On 18 December 2010 22:55, Robert Kluin <[email protected]> wrote:
> Hey Donovan,
>   Some inline comments follow.
>
>
> On Sat, Dec 18, 2010 at 15:06, Donovan <[email protected]> wrote:
>> Hi Robert,
>>
>> thank you very much for the well considered and thorough reply! Much
>> appreciated!
>>
>> The likely number of hashes per document is roughly the length of the
>> document, minus duplicate hashes and minus a fixed number (typically
>> 15), so roughly 3500. There will be very likely a combination of the
>> same hashes in a batch import of documents and there will also be
>> probabilistic hash collisions due to the nature of the hash algorithm.
>> These are fine, however.
>
> You'll probably need to add an additional step or two to handle
> processing 3,500 hashes / document.  You might need to just try a few
> different solutions to figure out what is best for your use-case.
> Perhaps you can take advantage of the new long-running (10 minute)
> tasks and just loop a few times inserting batches of a couple hundred
> AddToindex entities for each document.  Another option is to simply
> use a per-document hash-list as a queue, and keep processing it until
> the 'queue' is empty.  You could probably run creation tasks in
> parallel with some sharding and speed up the document processes a bit.
>
>
>>
>> The documents will arrive in batches of 1000. Your tips on task queues
>> describe exactly what I'm working on this minute!!! Your example code
>> is very useful.
>>
> The solution I suggested will handle multiple documents with the same
> hash at once well.  In fact, that would (potentially) make it more
> efficient since it can add multiple documents to an index at once.
>
>
>> I think the two most useful tips I can glean from your proposed
>> solution are to use the hash as the key name and the use of
>> Model.get_by_key_name.
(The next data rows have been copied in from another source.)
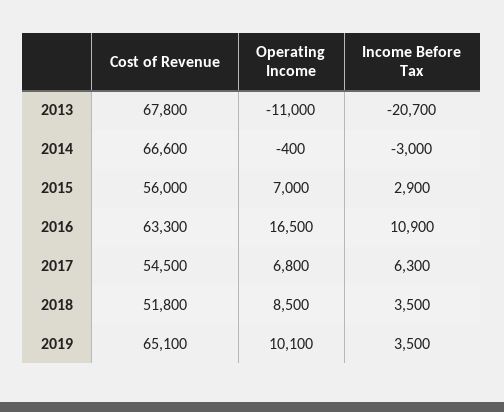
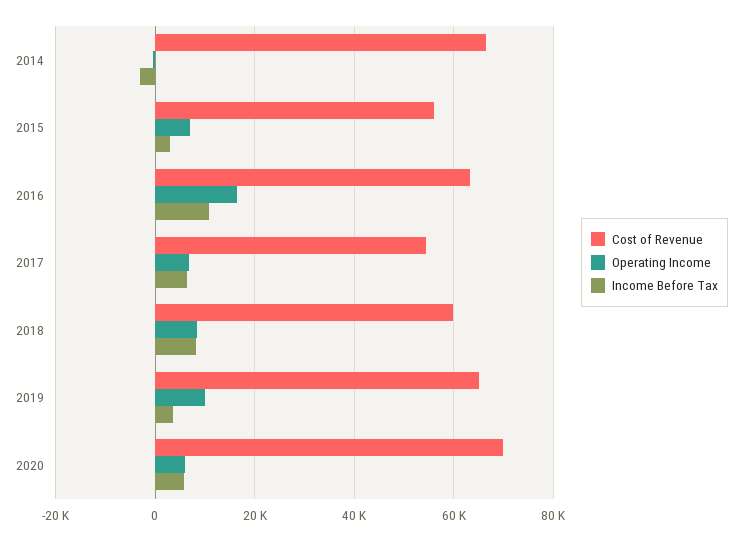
Cost of Revenue, 2013: 67800 -> none
Operating Income, 2013: -11000 -> none
Income Before Tax, 2013: -20700 -> none
Cost of Revenue, 2018: 51800 -> 60000
Income Before Tax, 2018: 3500 -> 8000
Cost of Revenue, 2020: none -> 70000
Operating Income, 2020: none -> 6000
Income Before Tax, 2020: none -> 6000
I did not know that this could accept a list of
>> keys, thus only using one query. This is fantastic! Do you know if
>> there are any limits on the length of the list? I thought perhaps the
>> limit of 30 would cause problems when using an IN query, but maybe
>> this does not apply to key names.
>
> I do not remember there being an explicit limit on the number you can
> fetch by name.  I've been able to fetch a few hundred without any
> major issues.  You'll probably want to explore way of breaking the
> fetch up into smaller batches of a few hundred using async datastore
> calls though.  Just do some tests and benchmarks to find out what will
> be best.  You're not going to want to use IN for this, use keys
> anywhere possible -- it will be significantly faster.  Also, make sure
> you use Appstats to help you minimize the number of (serial) RPC calls
> you are making.
>
>
>>
>> I don't need to preserve the document hashes as all the queries will
>> come from a separate corpora, and they will be hashed at query time.
>>
>> One question I still have is to choose a suitable hash width. 4.5
>> billion hashes presumes a hash width of 32 bits, but the overhead of
>> the metadata and indexes for that many entities could be unhelpful. I
>> can reduce the hash width to anything between 24 and 32 bits to
>> minmize the overhead. Do you have any thought on this?
>
> To reduce the metadata size, mark as many things as indexed=False as
> possible, particularly on ListProperties.  Also, use short names for
> everything -- entities and properties --  names like 'D' instead of
> 'Document.'   Also, in some of the example I simply used the encoded
> key, instead you should use the key name / id, it will be shorter and
> save you some more space.
>
> As far as the hash size goes, I guess it depends on what you're doing
> and the relative cost of a false match.  Will the increase in false
> positives outweigh the cost of an extra couple gigs of data per month?
>
>
> In my implementation, I used the Aggregator from my slagg
> (https://bitbucket.org/thebobert/slagg/src) lib, I'll probably upload
> an example of a similar use-case sometime this weekend.  For what
> you're doing you would probably want to customize the 'first steps' in
> the processes, but I suspect it would work for you with relatively few
> modifications.
>
> You might also want to checkout the new Pipeline API, it looks like a
> robust tool for building workflows.  I am not sure about the overhead
> / setup time as I have not played with it yet.
>
>
> Robert
>
>
>>
>> Thanks again for your great answer!
>>
>> Cheers,
>> Donovan.
>>
>>
>> On Dec 18, 7:39 pm, Robert Kluin <[email protected]> wrote:
>>> Hi Donovan,
>>>   It sounds to me like the hash should be used as the key.  I would
>>> probably use a structure something like this:
>>>
>>> class Document(db.Model):
>>>     data = db.BlobProperty()  # Original 'raw' document data.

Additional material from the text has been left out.